We all know of the modern-day Hallowe’en that falls on the 31st October, but few outside of the Craft know of the origins of this festival. Samhain is a Celtic festival that celebrates the time when the veil between this world and the Otherworld is thin, and we can connect more easily with the unseen, both in the form of the Fair Folk (faeries) as well as the ancestors. The Celts reckoned their days from sunset to sunset, and so Samhain would run from sunset on the 31st October to sunset on the 1st November. The Celts divided the year into two halves, the dark half and the light half, and we see this reflected in much of Modern Witchcraft today. How this is divided depends on the tradition. If you are following on from the Celtic lore, the dark half of the year begins at Samhain, and ends at Beltane, when the light half of the year begins. This is the Celtic beginning of Winter and Summer, for they only considered two seasons in their worldview. Samhain means “summer’s end”. Other traditions of Witchcraft see the dark and light halves of the year commencing at the solstices, with the myth of the Oak King and the Holly King. We will explore this later when we look at the solstices.

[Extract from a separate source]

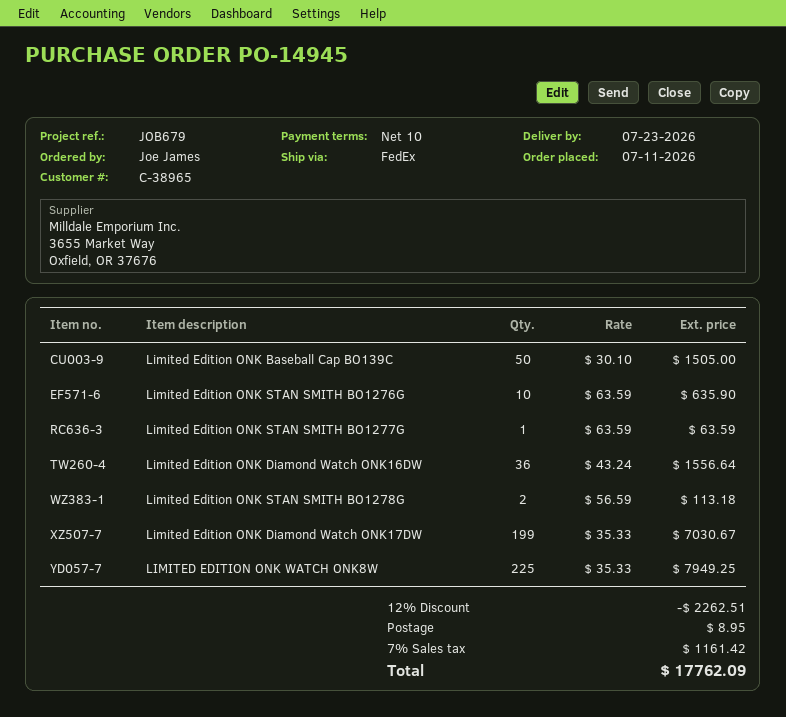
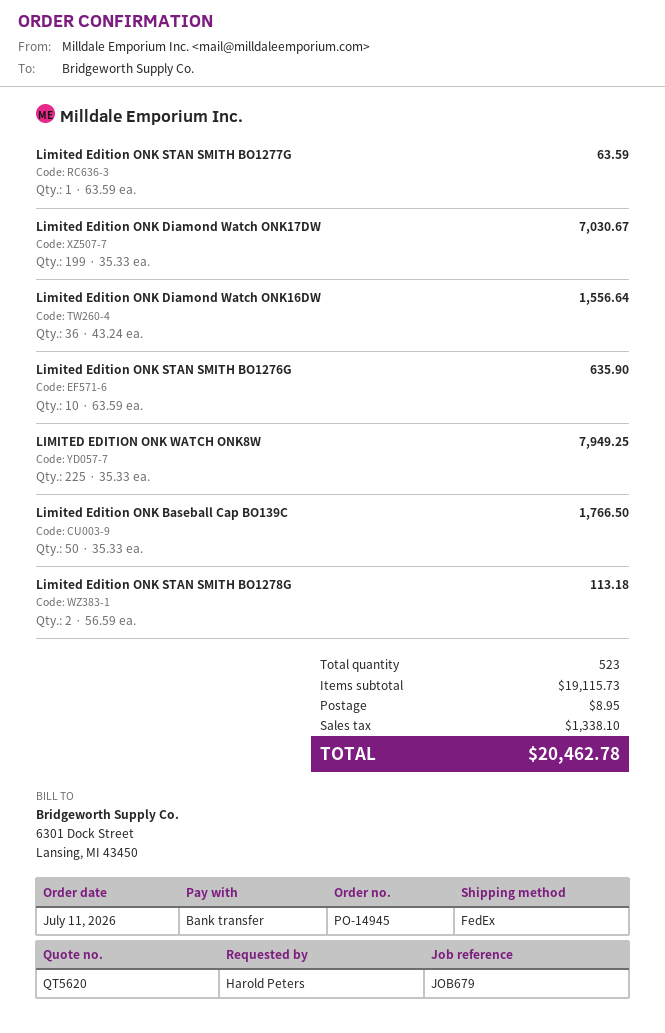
ordered by: Joe James -> Harold Peters
Limited Edition ONK Baseball Cap BO139C: 50 x 30.10 = 1505.00 -> 50 x 35.33 = 1766.50
discount: 12% = 2262.51 -> none
tax: 1161.42 -> 1338.10
total: 17762.09 -> 20462.78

All around us at this time of year, the leaves are falling or have already fallen, and many of the fields that do not contain winter crops lie fallow. The bright colours of the flowers are gone, and the world becomes muted, softer, both to the eye and to the ear. The birds have flown to their migratory patterns, and the insects have either died or sought hibernation. It is a time of reflection, for the harvest is now over, and we can take stock of what we have reaped, and what we have sown in our lives. We honour the Sun God as he fades into the West, his strength gone and the darkness of night lying all around us. Here in the UK, the days are especially short during this seasonal tide, with six to eight hours of sunlight (if it isn’t raining) and many, many long hours of darkness afterwards. The winds outside are howling, the rain and hail patters on the windows, and the Wild Hunt is said to ride from the Otherworld, to collect the souls of the head.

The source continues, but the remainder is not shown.